WHAT THIS TASK INVOLVES: Lines from the listing that hold the string "size" are what you should return.

INFORMATION SUPPLIED:
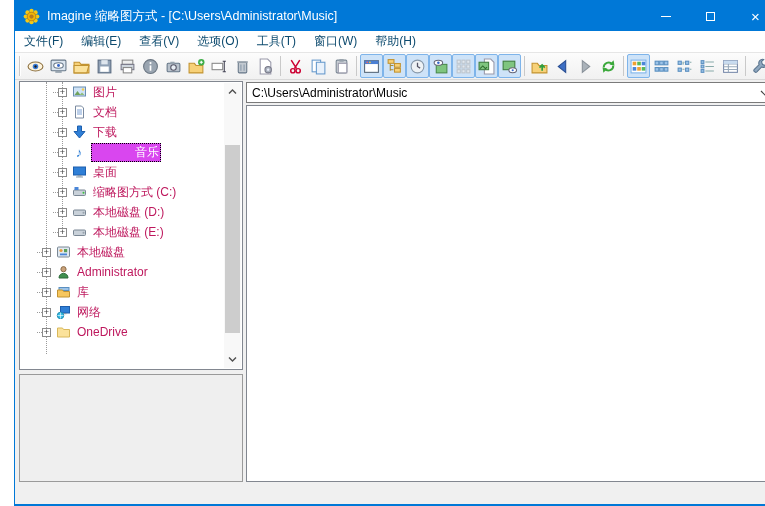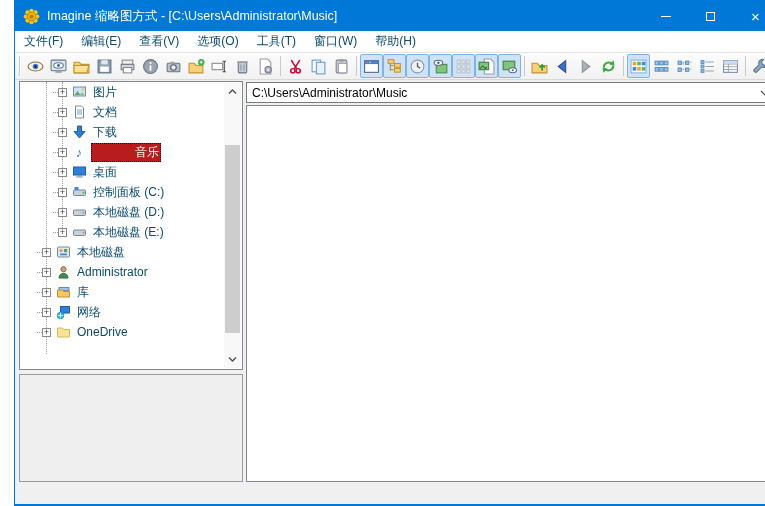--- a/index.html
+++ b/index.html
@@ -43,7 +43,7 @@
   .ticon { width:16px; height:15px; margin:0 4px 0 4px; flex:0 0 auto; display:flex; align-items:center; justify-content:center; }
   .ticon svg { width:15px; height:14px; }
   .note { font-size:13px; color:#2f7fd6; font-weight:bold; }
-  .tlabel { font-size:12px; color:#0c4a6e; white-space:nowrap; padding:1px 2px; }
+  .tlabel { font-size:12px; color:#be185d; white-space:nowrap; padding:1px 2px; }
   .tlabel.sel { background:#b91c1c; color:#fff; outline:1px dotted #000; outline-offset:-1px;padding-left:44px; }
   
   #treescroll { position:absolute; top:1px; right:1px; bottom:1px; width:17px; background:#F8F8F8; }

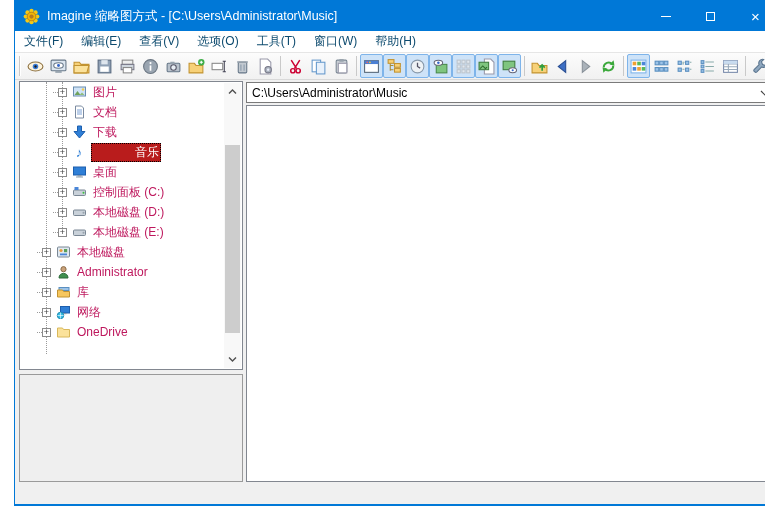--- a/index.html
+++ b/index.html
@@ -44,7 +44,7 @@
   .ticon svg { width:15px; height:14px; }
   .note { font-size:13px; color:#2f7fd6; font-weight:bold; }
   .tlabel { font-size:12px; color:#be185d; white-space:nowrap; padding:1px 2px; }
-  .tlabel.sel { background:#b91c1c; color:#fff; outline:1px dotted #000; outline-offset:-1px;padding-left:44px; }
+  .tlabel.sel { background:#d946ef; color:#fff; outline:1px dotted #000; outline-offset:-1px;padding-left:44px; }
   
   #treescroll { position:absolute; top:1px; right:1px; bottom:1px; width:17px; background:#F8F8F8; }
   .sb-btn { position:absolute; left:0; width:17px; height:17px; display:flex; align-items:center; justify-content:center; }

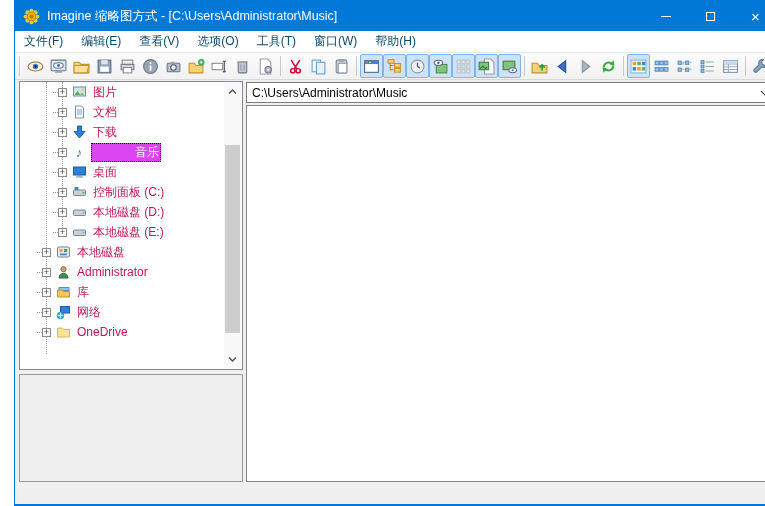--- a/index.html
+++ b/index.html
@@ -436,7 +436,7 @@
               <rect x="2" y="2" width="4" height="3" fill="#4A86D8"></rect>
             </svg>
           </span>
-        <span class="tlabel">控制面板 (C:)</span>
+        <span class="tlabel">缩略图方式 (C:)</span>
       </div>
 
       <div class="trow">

REPLY:
   .note { font-size:13px; color:#2f7fd6; font-weight:bold; }
-  .tlabel { font-size:12px; color:#0c4a6e; white-space:nowrap; padding:1px 2px; }
+  .tlabel { font-size:12px; color:#be185d; white-space:nowrap; padding:1px 2px; }
   .note { font-size:13px; color:#2f7fd6; font-weight:bold; }
   .tlabel { font-size:12px; color:#be185d; white-space:nowrap; padding:1px 2px; }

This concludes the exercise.